Triton has been a leading shower brand since the company was formed in 1975 – bears believe that the pressure on sales in DIY retail will also affect Norcros but the truth is that most shower sales are for replacement units. Anyone who has had to replace a shower will know that there is nothing optional about it.
For income seekers, there is a decent dividend, rising to a forecast yield of 6.2 per cent in 2008. The company has strong cashflow, little debt and excellent growth prospects backed up by its long -term track record. Norcros looks to be worth closer inspection for small cap investors.
Atlantic Coal
Small-cap investors could do worse than look out for Atlantic Coal, which begins trading on AIM this morning, particularly given the ongoing strength of the mining sector and strong base commodity prices.
Atlantic is coming to the market via the reverse takeover of Summit Resources, announced in October. Although the company is not raising any new money, there will be an introduction of new shares, organised by HB Capital, and with the shares expected to start trading at 2.5p, the company will have a market capitalisation of just over £19m.
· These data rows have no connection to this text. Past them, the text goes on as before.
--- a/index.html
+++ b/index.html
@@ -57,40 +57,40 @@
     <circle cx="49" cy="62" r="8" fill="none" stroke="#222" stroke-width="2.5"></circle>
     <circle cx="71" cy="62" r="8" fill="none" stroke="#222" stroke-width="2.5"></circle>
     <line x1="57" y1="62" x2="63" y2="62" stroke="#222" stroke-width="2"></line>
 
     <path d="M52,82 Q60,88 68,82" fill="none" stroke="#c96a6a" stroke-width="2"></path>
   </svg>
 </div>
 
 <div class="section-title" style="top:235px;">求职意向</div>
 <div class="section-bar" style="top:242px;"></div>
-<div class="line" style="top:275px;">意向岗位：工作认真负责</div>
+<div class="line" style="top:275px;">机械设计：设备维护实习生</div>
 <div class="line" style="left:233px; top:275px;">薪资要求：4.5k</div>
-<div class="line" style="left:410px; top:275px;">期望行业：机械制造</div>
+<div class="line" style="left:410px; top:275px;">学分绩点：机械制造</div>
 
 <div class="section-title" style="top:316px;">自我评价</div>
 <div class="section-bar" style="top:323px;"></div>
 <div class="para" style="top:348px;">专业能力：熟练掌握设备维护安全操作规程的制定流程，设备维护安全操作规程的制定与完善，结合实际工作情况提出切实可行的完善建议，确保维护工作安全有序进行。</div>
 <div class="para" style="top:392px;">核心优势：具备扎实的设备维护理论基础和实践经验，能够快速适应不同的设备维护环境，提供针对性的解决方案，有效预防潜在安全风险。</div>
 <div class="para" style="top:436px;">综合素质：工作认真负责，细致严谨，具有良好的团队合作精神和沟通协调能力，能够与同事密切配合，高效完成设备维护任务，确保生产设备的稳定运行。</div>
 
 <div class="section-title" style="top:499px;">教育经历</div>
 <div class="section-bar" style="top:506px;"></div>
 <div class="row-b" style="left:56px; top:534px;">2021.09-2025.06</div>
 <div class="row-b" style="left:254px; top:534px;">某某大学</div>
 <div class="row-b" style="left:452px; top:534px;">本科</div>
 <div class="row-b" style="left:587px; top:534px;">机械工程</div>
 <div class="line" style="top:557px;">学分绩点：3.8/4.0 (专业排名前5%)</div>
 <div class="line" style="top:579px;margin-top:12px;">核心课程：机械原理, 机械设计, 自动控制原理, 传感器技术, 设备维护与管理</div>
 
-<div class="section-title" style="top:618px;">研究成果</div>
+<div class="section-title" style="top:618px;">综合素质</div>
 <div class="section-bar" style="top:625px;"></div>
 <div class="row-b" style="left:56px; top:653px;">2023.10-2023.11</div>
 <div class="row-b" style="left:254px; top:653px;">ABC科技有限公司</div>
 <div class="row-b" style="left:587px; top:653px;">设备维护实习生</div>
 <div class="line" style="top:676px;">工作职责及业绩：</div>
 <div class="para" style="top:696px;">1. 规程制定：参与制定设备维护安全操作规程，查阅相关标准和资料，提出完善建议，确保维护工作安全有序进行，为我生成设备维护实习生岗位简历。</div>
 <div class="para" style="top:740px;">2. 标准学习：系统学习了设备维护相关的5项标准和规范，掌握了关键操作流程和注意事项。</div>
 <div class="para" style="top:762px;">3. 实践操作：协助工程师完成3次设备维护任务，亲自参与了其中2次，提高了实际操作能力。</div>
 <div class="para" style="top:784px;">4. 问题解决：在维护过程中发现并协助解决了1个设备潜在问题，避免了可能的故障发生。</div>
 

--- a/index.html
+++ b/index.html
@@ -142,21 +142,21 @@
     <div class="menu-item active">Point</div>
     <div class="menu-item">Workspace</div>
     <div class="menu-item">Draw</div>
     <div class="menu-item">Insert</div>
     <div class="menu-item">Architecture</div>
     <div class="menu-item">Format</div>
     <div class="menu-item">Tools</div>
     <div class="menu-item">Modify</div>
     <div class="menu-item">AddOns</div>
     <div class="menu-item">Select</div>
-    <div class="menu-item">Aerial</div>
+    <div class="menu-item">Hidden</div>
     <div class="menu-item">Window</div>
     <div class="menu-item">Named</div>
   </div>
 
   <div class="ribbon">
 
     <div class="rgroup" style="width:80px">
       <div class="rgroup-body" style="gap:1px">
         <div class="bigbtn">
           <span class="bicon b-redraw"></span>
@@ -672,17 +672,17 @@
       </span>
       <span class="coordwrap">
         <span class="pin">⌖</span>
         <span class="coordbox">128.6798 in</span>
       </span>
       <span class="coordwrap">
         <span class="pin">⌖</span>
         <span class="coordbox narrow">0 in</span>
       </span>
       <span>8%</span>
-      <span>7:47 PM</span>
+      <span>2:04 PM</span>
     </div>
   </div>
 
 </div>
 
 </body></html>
Atlantic Coal is not an exploration stock raising money in the hope that it will find what it is looking for in the wilds of the mineral exploration world – this is a producing company with assets that should continue to produce at current rates for at least another 10 years if its reserve estimates are accurate. The Stockton mine is an open cast project covering 900 acres in Pennsylvania, and there is a ready market for its high quality anthracite coal, which thanks to the opening of a new plant this year is now prepared on site.
Coal may seem like the poor relative of the metals market, but the coal price is sitting pretty at more than $120 a tonne. The US is in the middle of a boom in coal-fired electricity, with at least 90 new plants in construction or in the pipeline. Getting in early on Atlantic might be a shrewd move.